Background: m6A methylation is a ubiquitous post-transcriptional modification that exists in mammals. MeRIP-seq technology makes the acquisition of m6A data in the whole transcriptome under different conditions realizable. The specific regulation of the enzyme will present co-methylation module on m6A methylation level data. Thus, mining the co-methylation module from which can help to unveil the mechanism of m6A methylation modification and its mechanism in the occurrence and development of complex diseases such as cancer. Objective: To develop a clustering algorithm that can effectively realize the mining of m6 co-methylation module. Method: In this study, a novel beta mixture model-based clustering algorithm named MBMM was proposed, which is based on the EM framework and introduces the method of moment estimating in M-step for parameter estimation to tackle the high-dimensional small sample m6A data. Simulation research was employed to evaluate the clustering performance of the proposed algorithm, and by which the co-methylation module mining was done based on real data. Biological significance correlation analysis was employed to explore whether the clustering results are co-methylation modules.
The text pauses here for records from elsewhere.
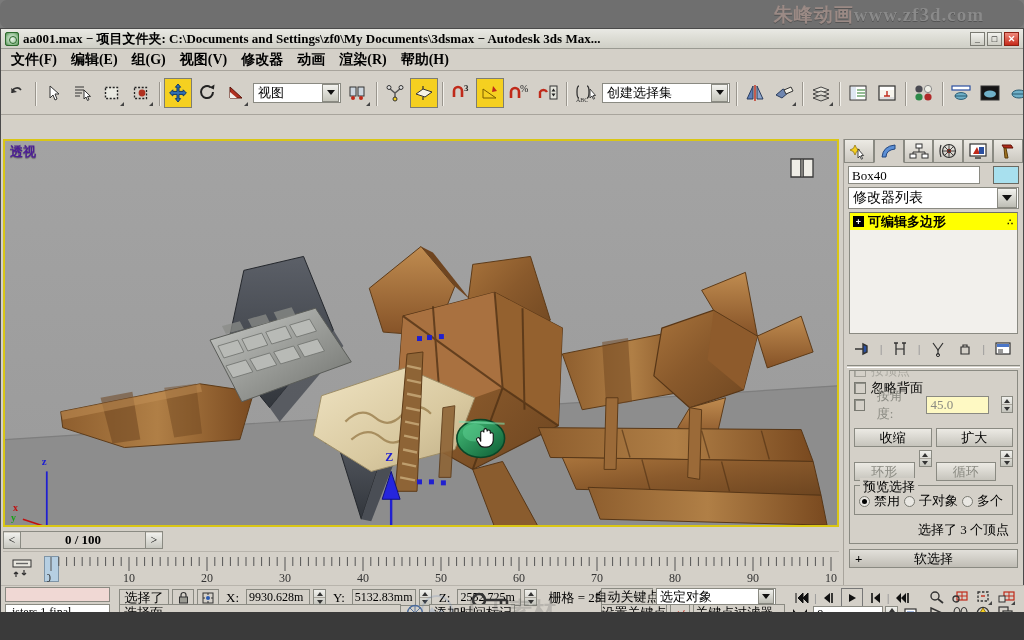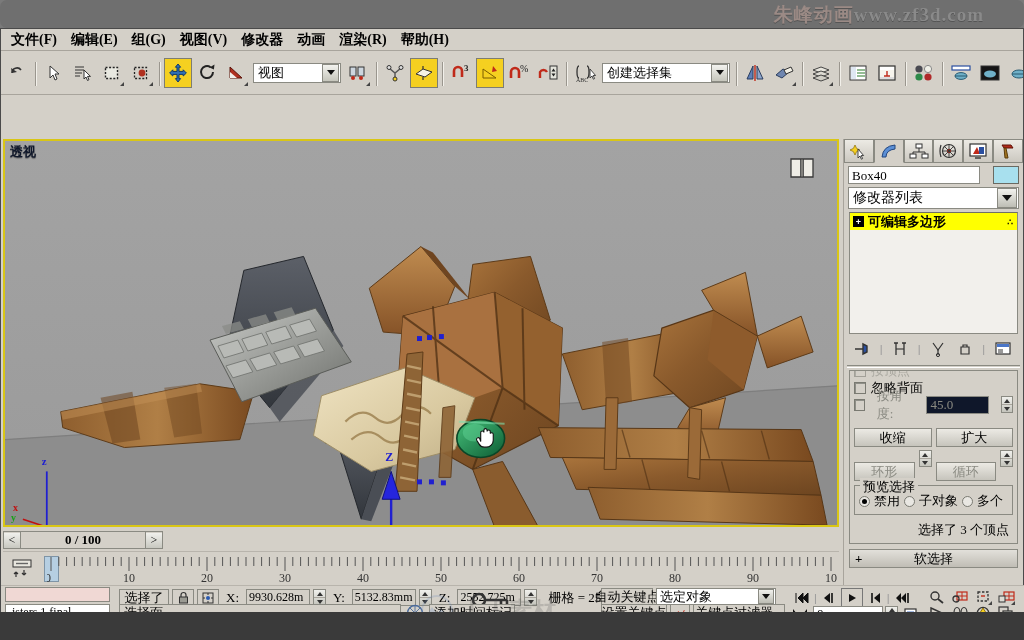--- a/index.html
+++ b/index.html
@@ -315,6 +315,15 @@
 
   <div id="win">
 
+    <div class="titlebar">
+      <div class="app-icon"></div>
+      <div class="title-text">aa001.max        − 项目文件夹: C:\Documents and Settings\zf0\My Documents\3dsmax        − Autodesk 3ds Max...</div>
+      <div class="win-btns">
+        <div class="win-btn">_</div>
+        <div class="win-btn">□</div>
+        <div class="win-btn close">✕</div>
+      </div>
+    </div>
 
     <div class="menubar">
       <div class="menu-item">文件(F)</div>

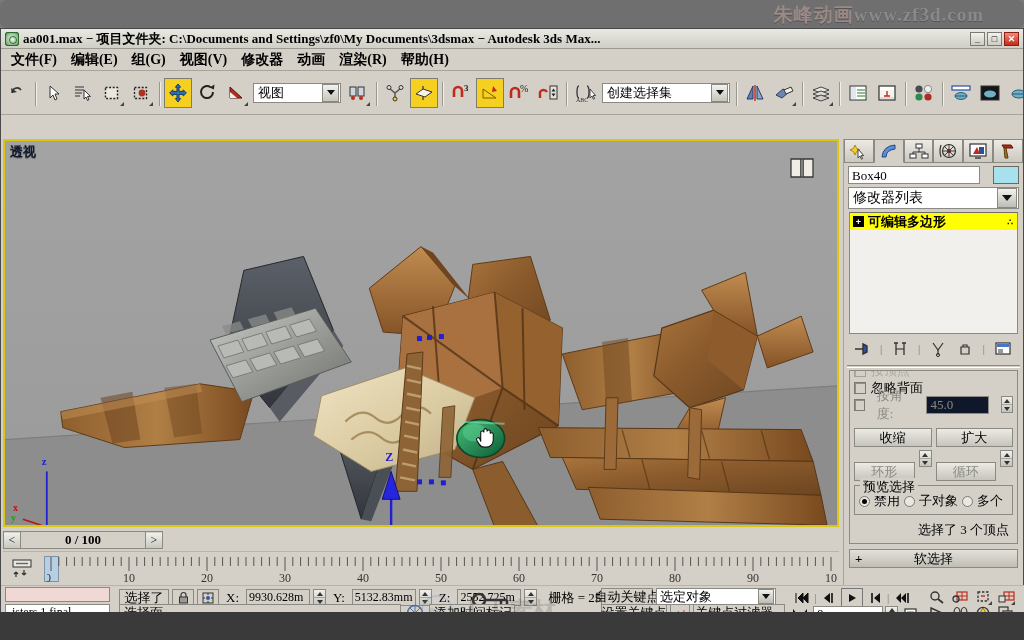--- a/index.html
+++ b/index.html
@@ -107,7 +107,7 @@
   }
   #vp-canvas{ position:absolute; inset:0; }
   .vp-label{
-    position:absolute; left:5px; top:2px; color:#0f172a;
+    position:absolute; left:5px; top:2px; color:#4c1d95;
     font-family:"Liberation Serif", serif; font-size:13px; font-weight:bold;
     text-shadow:0 1px 1px #666; z-index:5;
   }

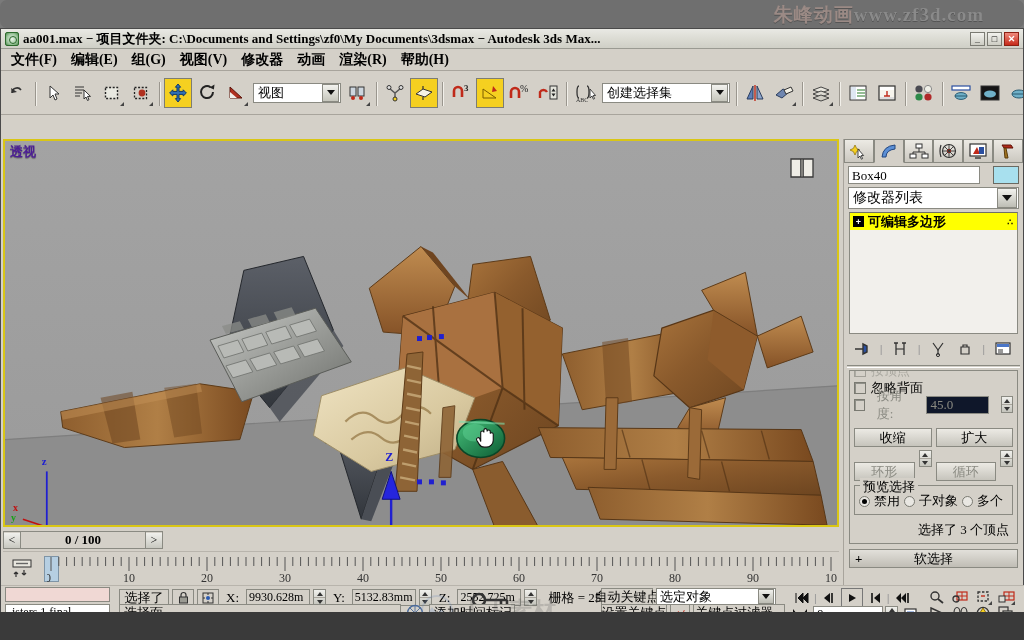--- a/index.html
+++ b/index.html
@@ -199,7 +199,7 @@
   .chk{ width:12px; height:12px; background:#d4d0c8; border:1px solid #7a7a72; box-shadow:inset 1px 1px 0 #8f8f88; }
   .dim-text{ color:#8a8a82; }
   .num-field{
-    width:70px; height:18px; background:#0f172a; border:1px solid #8a8a82;
+    width:70px; height:18px; background:#fef9c3; border:1px solid #8a8a82;
     font-family:"Liberation Serif",serif; font-size:13px; color:#8a8a82;
     padding:0 3px; display:flex; align-items:center;
   }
Results and Conclusion: Simulation research demonstrated that MBMM performed out than other clustering algorithms. In real data, seven co-methylation modules were found by MBMM. Six m6A-related pathways specific analysis showed that six co-methylation modules were enriched in the pathway and were different. Five enzymes substrate-specific analysis revealed that seven co-methylation modules expressed varying degrees of enrichment. Gene Ontology enrichment analysis indicated that these modules may be regulated by enzymes while having potential functional specificity.